- DESCRIPTION OF THE TASK
Go through the material below, noting each line where the string "solid" appears, and give only the total.

DATA PROVIDED Block Start

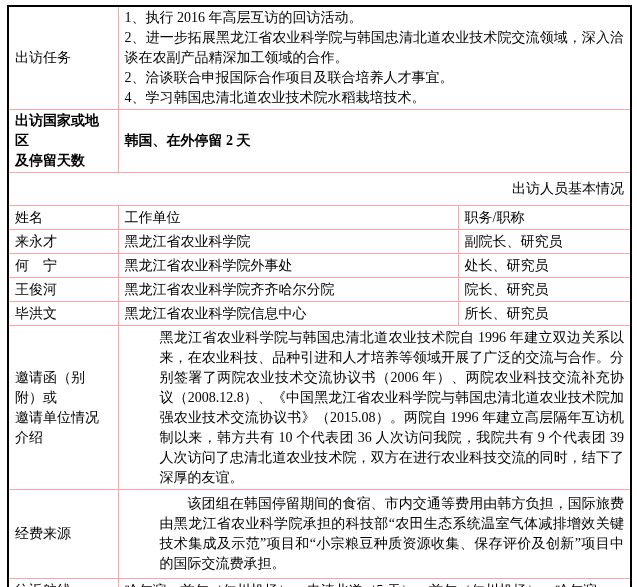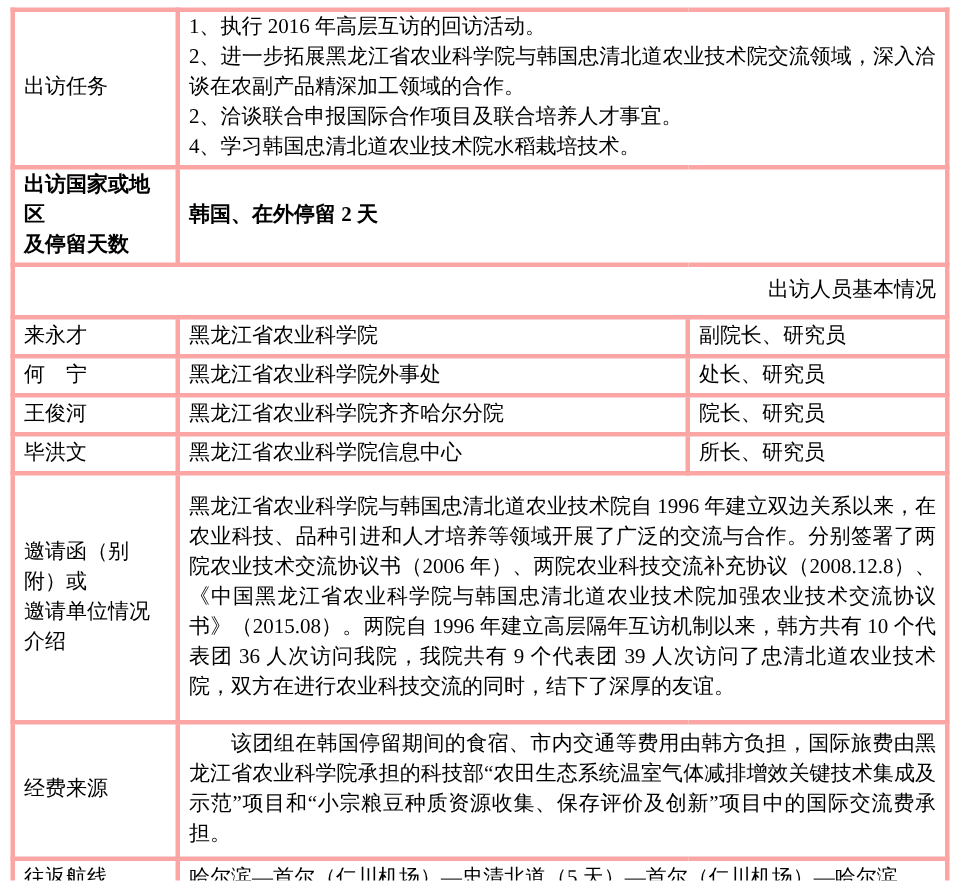--- a/index.html
+++ b/index.html
@@ -24,7 +24,7 @@
     border: 2px solid #000000;
   }
   table.doc td {
-    border: 3px solid #fca5a5;
+    border: 1px solid #fca5a5;
     vertical-align: middle;
     padding: 1px 6px;
     overflow: hidden;

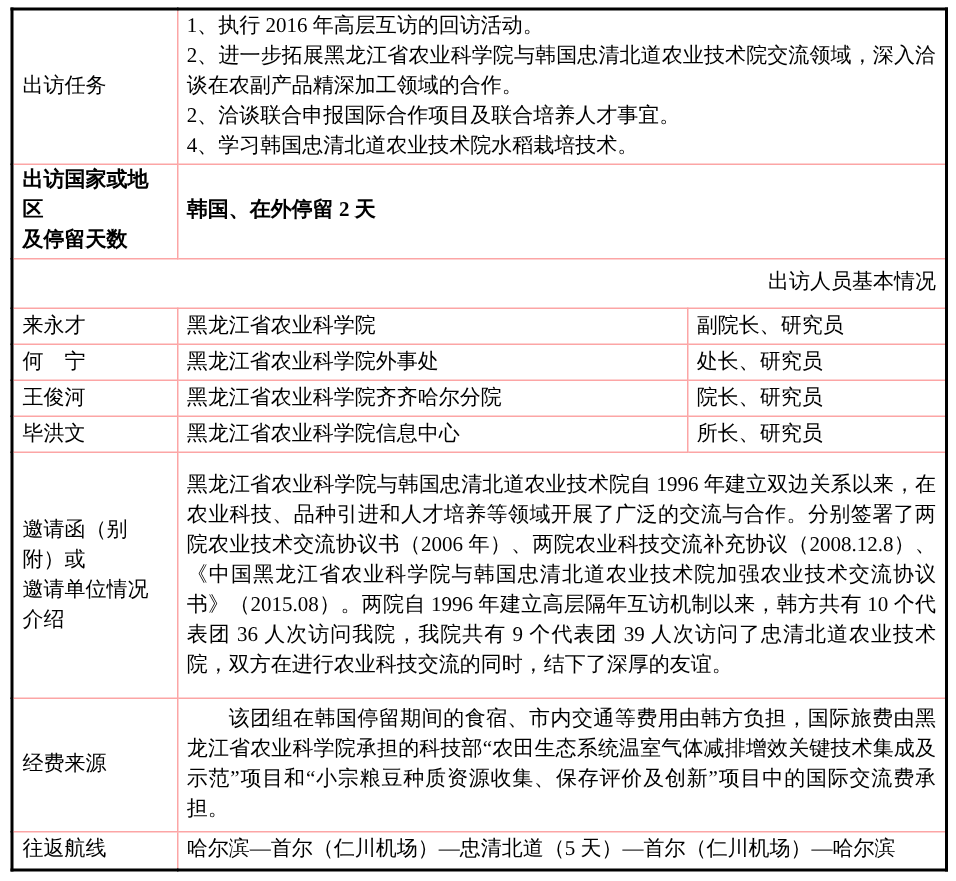--- a/index.html
+++ b/index.html
@@ -84,6 +84,11 @@
     <td colspan="3" class="center-title">出访人员基本情况</td>
   </tr>
 
+  <tr class="r-phead">
+    <td>姓名</td>
+    <td>工作单位</td>
+    <td>职务/职称</td>
+  </tr>
 
   <tr class="r-person">
     <td>来永才</td>

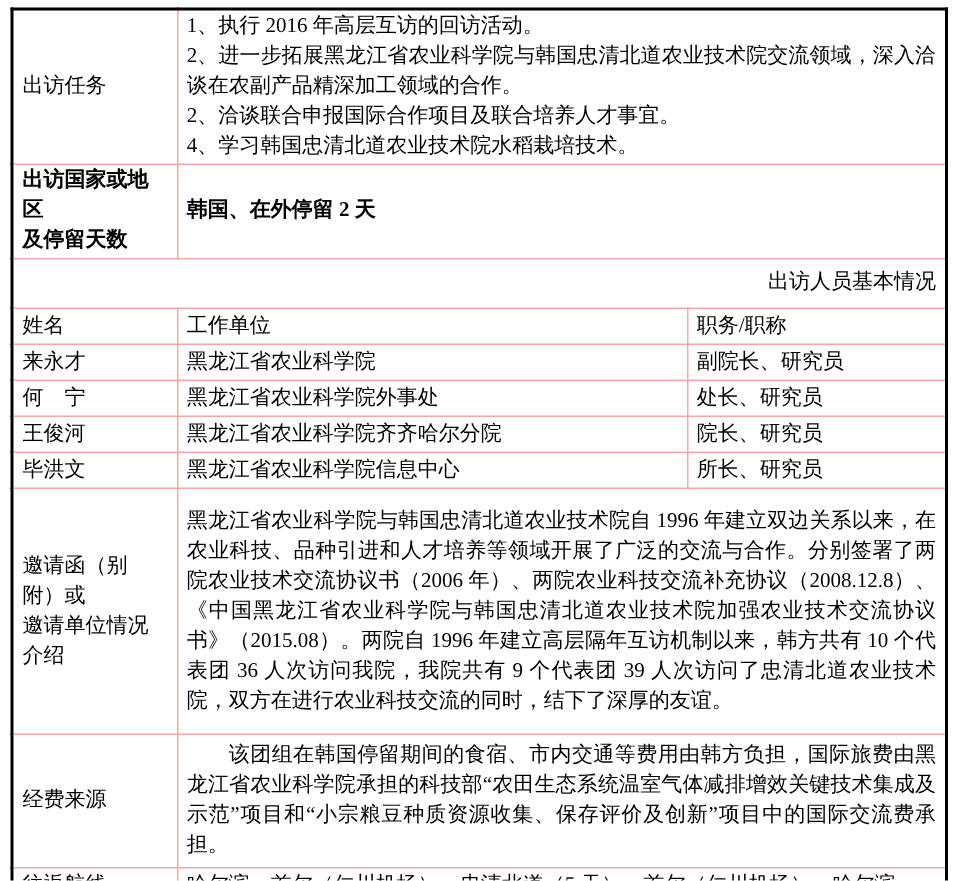--- a/index.html
+++ b/index.html
@@ -37,6 +37,7 @@
   }
   .para {
     text-align: justify;
+    margin-left: 35px;
   }
   .para.indent {
     text-indent: 2em;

DATA PROVIDED Block End

- COMPLETED EXERCISE
3